▸ ABOUT THIS EXERCISE
Exactly the lines from the beginning of the listing below through the line that contains "5. IMDB 영화리뷰" should be transcribed, and pictures must stay out.

▽

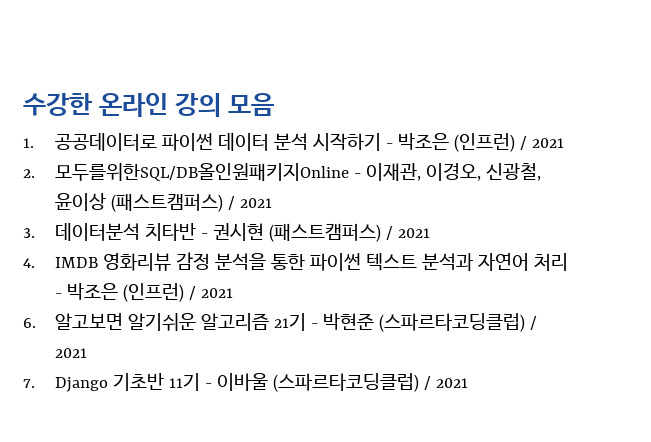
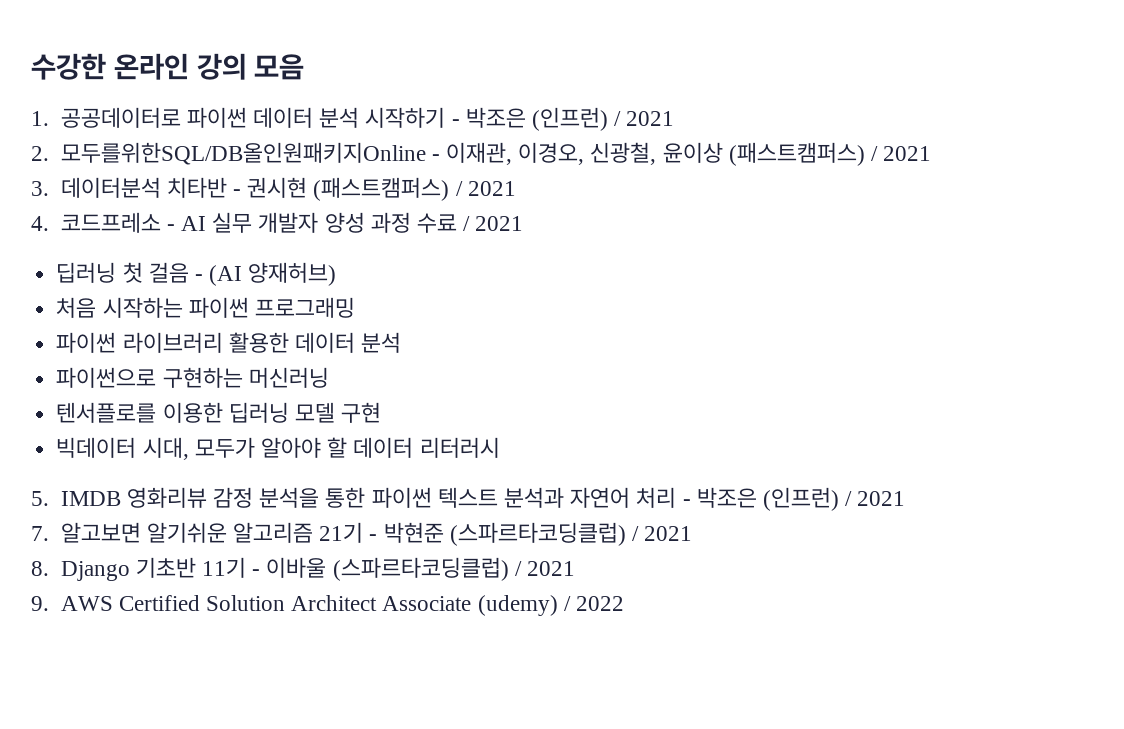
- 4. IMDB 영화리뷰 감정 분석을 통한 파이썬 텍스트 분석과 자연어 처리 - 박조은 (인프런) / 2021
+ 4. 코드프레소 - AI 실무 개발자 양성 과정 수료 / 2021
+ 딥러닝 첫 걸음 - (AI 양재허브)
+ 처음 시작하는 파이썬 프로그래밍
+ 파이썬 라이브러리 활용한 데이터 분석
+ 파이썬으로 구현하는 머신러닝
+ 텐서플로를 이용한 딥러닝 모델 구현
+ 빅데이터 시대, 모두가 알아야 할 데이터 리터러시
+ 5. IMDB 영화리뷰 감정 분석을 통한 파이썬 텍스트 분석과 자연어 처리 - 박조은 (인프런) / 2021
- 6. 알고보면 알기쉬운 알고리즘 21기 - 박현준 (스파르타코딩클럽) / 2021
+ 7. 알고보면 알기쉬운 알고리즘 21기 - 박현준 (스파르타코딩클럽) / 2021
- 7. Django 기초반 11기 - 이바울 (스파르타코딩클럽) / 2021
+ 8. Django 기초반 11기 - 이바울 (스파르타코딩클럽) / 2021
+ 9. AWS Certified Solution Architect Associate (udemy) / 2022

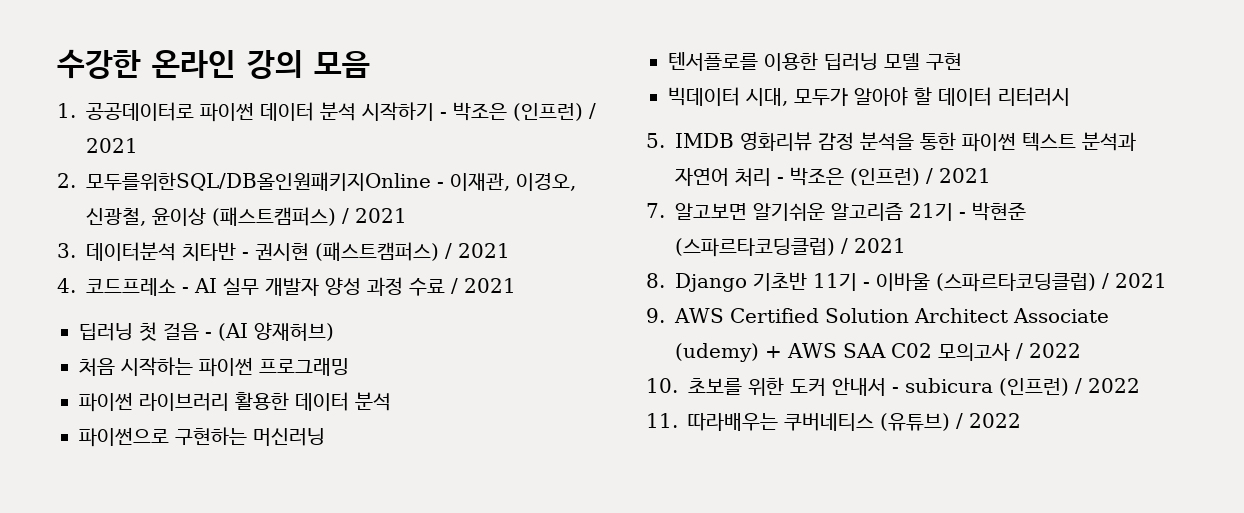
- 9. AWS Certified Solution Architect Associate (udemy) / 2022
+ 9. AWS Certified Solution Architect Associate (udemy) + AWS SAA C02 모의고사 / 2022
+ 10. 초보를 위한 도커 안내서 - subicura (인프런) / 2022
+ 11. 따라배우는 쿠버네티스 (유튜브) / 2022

△

▸ EXERCISE RESPONSE
- 4. IMDB 영화리뷰 감정 분석을 통한 파이썬 텍스트 분석과 자연어 처리 - 박조은 (인프런) / 2021
+ 4. 코드프레소 - AI 실무 개발자 양성 과정 수료 / 2021
+ 딥러닝 첫 걸음 - (AI 양재허브)
+ 처음 시작하는 파이썬 프로그래밍
+ 파이썬 라이브러리 활용한 데이터 분석
+ 파이썬으로 구현하는 머신러닝
+ 텐서플로를 이용한 딥러닝 모델 구현
+ 빅데이터 시대, 모두가 알아야 할 데이터 리터러시
+ 5. IMDB 영화리뷰 감정 분석을 통한 파이썬 텍스트 분석과 자연어 처리 - 박조은 (인프런) / 2021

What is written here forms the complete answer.